THE FIRST round of voting is now over and seven contenders to replace John Bercow have been whittled down to five. But what frankly strange tradition will take place with the new Speaker as it did with John Bercow?
The House of Commons Speaker is a role in the British parliamentary system which dates back to the 13th century. As such, it is a role steeped in rules, traditions and customs. One such custom will be enacted on the new Speaker as they are voted in today and was undertaken for John Bercow when he was elected in 2009. But what are the roots of this very bizarre tradition?
There are five remaining contenders left in the race to replace John Bercow.
After the first round of voting, the seven candidates obtained the following votes:
- Sir Lindsay Hoyle – 211
- Dame Eleanor Laing – 113
- Chris Bryant – 98
- Harriet Harman – 72
- Dame Rosie Winterton – 46
- Sir Edward Leigh – 12
- Meg Hillier – 10
As a result, Sir Edward Leigh and Meg Hillier were eliminated from the race.
After potentially a series of votes, a new Speaker will be elected to represent and preside over the House of Commons.
When the Speaker is elected, the successful candidate is physically dragged to the Chair by other MPs.
This tradition dates back to the times when the Speaker’s function was to communicate the Commons’ opinions to the monarch.
Often, if the monarch did not agree with the messages being communicated by the Commons, it would result in the early death of the Speaker.
Therefore, often Speakers took the position at great risk and had to be dragged from their seat in order to accept the post.
The new Speaker will be quite literally dragged to the Chair by MPs.
This is because in times gone by, MPs were often forced to take up the position, knowing they were likely to get beheaded by The King.#SpeakersElectionpic.twitter.com/clyWCbqepy
— Charlie Proctor (@MonarchyUK) November 4, 2019
John Bercow was dragged from his seat on four separate occasions – each time he was reelected in his role between 2009 and 2017.
In 2017, Mr Bercow was dragged to his seat by Conservative MPs Helen Grant and Peter Bottomley, as well as Labour MP Alison McGovern.
The process involves two supporters on the green Commons benches quite literally dragging the elected candidate to the Speaker’s chair.
After which the winner will make a short speech, followed by ones of congratulations from the party leaders.

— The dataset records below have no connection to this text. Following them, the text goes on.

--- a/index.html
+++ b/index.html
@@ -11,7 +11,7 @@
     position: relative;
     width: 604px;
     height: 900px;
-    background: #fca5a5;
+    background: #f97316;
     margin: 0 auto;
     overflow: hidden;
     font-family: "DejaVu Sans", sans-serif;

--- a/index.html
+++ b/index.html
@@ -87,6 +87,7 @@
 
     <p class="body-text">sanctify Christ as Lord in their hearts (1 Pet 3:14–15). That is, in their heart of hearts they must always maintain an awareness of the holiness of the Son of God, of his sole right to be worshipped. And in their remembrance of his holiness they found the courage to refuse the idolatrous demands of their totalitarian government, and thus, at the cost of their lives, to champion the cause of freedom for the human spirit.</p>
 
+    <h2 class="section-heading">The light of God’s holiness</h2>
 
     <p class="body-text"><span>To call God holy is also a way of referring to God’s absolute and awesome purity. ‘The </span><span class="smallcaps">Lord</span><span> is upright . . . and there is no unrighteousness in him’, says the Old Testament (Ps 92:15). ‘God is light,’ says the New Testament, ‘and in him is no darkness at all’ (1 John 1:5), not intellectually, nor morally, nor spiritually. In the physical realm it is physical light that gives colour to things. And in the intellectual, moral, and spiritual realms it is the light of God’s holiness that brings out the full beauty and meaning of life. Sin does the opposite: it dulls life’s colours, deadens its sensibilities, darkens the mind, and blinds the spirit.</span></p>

The new Speaker will then go to the House of Lords for a ceremony known as the “Royal Approbation of the Speaker”.
This ceremony usually lasts around 10 minutes.
The Speaker then returns to the Commons and is given a special robe to wear.

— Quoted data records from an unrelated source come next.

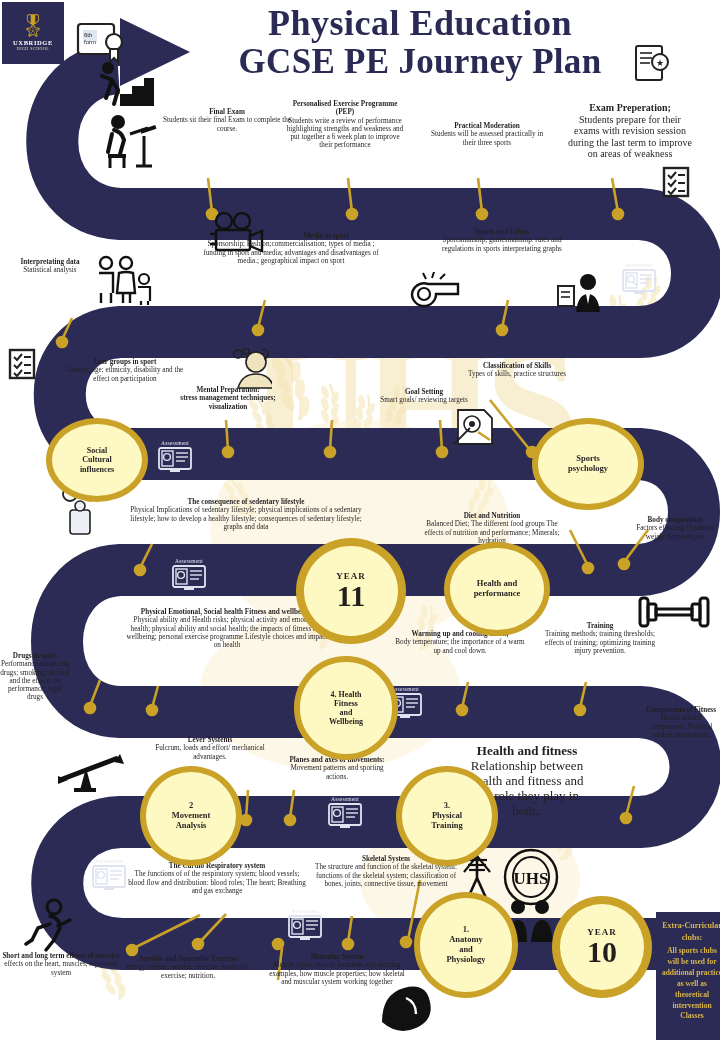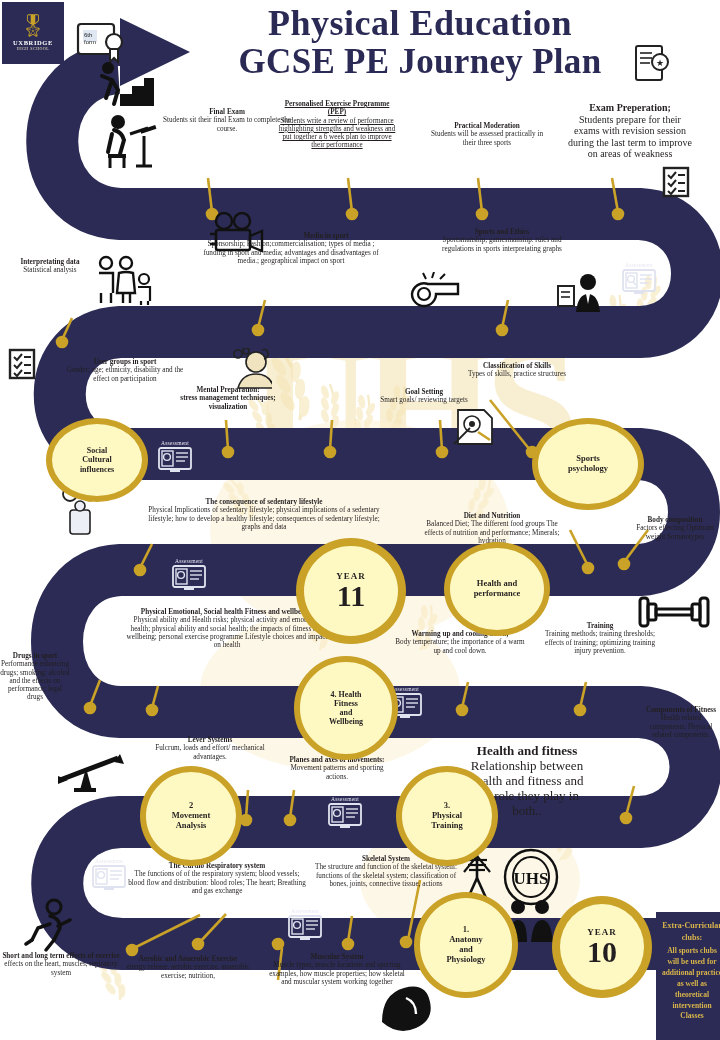--- a/index.html
+++ b/index.html
@@ -453,7 +453,7 @@
     <span class="b">Students sit their final Exam to complete the course.</span>
   </div>
 
-  <div class="tb" style="left:276px;top:100px;width:122px;font-size:7.2px;text-decoration:underline;">
+  <div class="tb" style="left:284px;top:100px;width:122px;font-size:7.2px;">
     <span class="h">Personalised Exercise Programme (PEP)</span>
     <span class="b">Students write a review of performance highlighting strengths and weakness and put together a 6 week plan to improve their performance</span>
   </div>

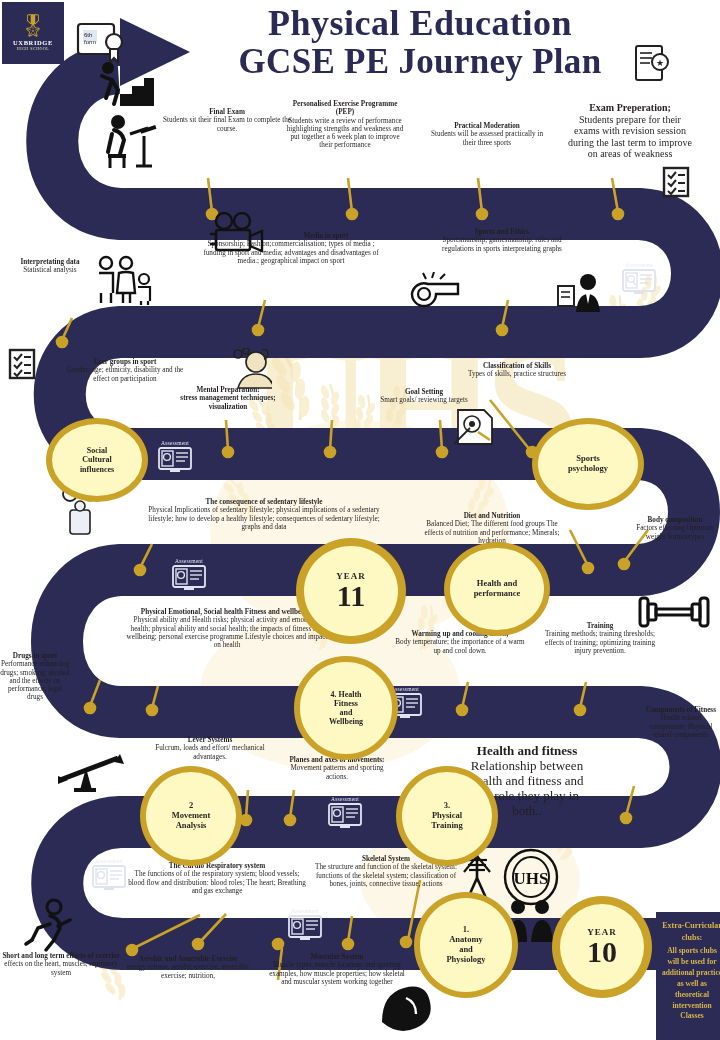--- a/index.html
+++ b/index.html
@@ -504,7 +504,7 @@
     <span class="b">Types of skills, practice structures</span>
   </div>
 
-  <div class="tb" style="left:142px;top:498px;width:244px;font-size:7.2px;">
+  <div class="tb" style="left:124px;top:498px;width:244px;font-size:7.2px;">
     <span class="h">The consequence of sedentary lifestyle</span>
     <span class="b">Physical Implications of sedentary lifestyle; physical implications of a sedentary lifestyle; how to develop a healthy lifestyle; consequences of sedentary lifestyle; graphs and data</span>
   </div>

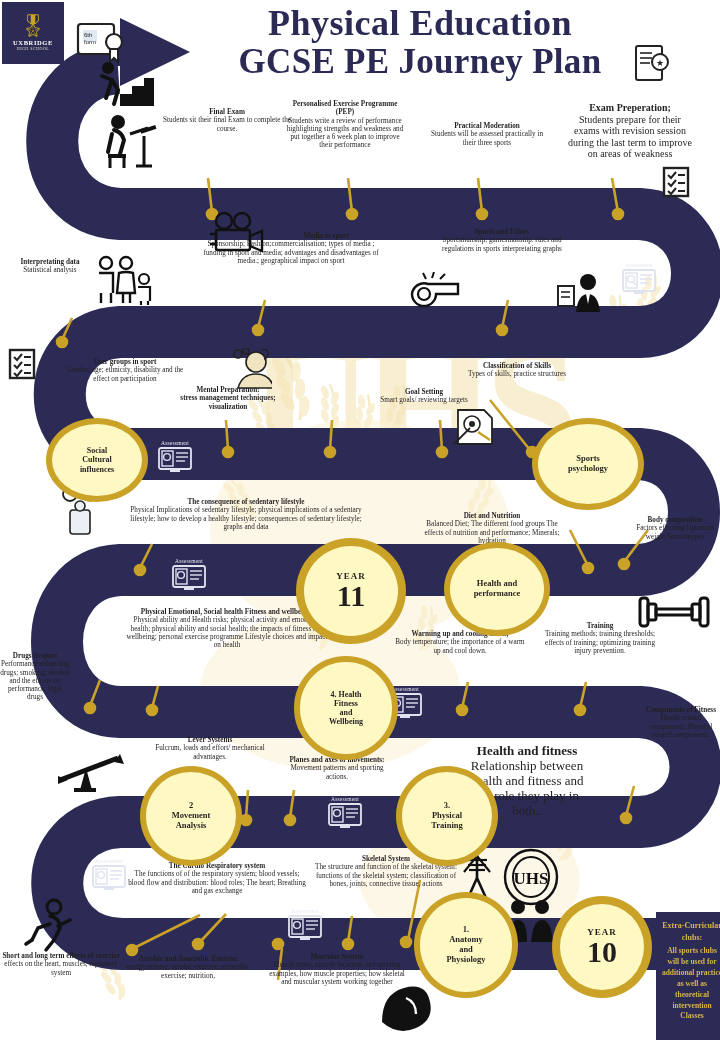--- a/index.html
+++ b/index.html
@@ -566,7 +566,7 @@
 
   <div class="tb" style="left:310px;top:855px;width:152px;font-size:7.2px;">
     <span class="h">Skeletal System</span>
-    <span class="b">The structure and function of the skeletal system: functions of the skeletal system; classification of bones, joints, connective tissue, actions</span>
+    <span class="b">The structure and function of the skeletal system: functions of the skeletal system; classification of bones, joints, connective tissue, movement</span>
   </div>
 
   <div class="tb" style="left:2px;top:952px;width:118px;font-size:7.2px;">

How will proceedings occur before the new Speaker is elected?
Every member of the Commons is given a ballot paper with the candidates’ names on it in alphabetical order.
They will choose their favourite contender and vote for them.
The votes are then counted and any candidate who achieves more than 50 percent (326 MPs) is automatically elected.
However, if not, the voting procedure repeats, as with the vote on Monday.
None of the seven contenders managed to win this majority therefore MPs are asked to vote a second time.
However, two candidates have been eliminated from the race.
MPs will continue to vote in this fashion until one contender attains more than 50 percent of the vote.